▶ What to do
Look for the word "none" in the entries and copy each line where it appears.

[Stored dataset items]
▽
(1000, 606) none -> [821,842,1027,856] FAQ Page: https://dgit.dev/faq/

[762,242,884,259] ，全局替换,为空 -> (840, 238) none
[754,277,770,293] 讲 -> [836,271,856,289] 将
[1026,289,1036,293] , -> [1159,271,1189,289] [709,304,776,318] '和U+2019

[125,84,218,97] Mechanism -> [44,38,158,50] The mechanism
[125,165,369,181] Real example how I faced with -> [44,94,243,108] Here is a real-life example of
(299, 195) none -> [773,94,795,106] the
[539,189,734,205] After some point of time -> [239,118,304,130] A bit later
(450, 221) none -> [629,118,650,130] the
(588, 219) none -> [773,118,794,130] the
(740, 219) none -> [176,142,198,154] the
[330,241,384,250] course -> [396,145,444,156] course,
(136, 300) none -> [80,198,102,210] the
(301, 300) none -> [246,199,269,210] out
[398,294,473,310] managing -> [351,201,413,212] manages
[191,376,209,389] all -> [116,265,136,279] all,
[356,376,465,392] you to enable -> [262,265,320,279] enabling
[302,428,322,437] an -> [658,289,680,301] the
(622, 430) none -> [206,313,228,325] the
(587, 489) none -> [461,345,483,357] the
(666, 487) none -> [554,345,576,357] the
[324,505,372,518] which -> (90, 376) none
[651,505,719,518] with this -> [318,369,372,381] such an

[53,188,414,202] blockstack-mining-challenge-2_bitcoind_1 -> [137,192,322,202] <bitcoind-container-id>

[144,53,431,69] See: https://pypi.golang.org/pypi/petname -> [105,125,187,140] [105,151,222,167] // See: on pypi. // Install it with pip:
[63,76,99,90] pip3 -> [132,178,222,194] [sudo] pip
△
▶ Completed exercise
(1000, 606) none -> [821,842,1027,856] FAQ Page: https://dgit.dev/faq/
[762,242,884,259] ，全局替换,为空 -> (840, 238) none
(299, 195) none -> [773,94,795,106] the
(450, 221) none -> [629,118,650,130] the
(588, 219) none -> [773,118,794,130] the
(740, 219) none -> [176,142,198,154] the
(136, 300) none -> [80,198,102,210] the
(301, 300) none -> [246,199,269,210] out
(622, 430) none -> [206,313,228,325] the
(587, 489) none -> [461,345,483,357] the
(666, 487) none -> [554,345,576,357] the
[324,505,372,518] which -> (90, 376) none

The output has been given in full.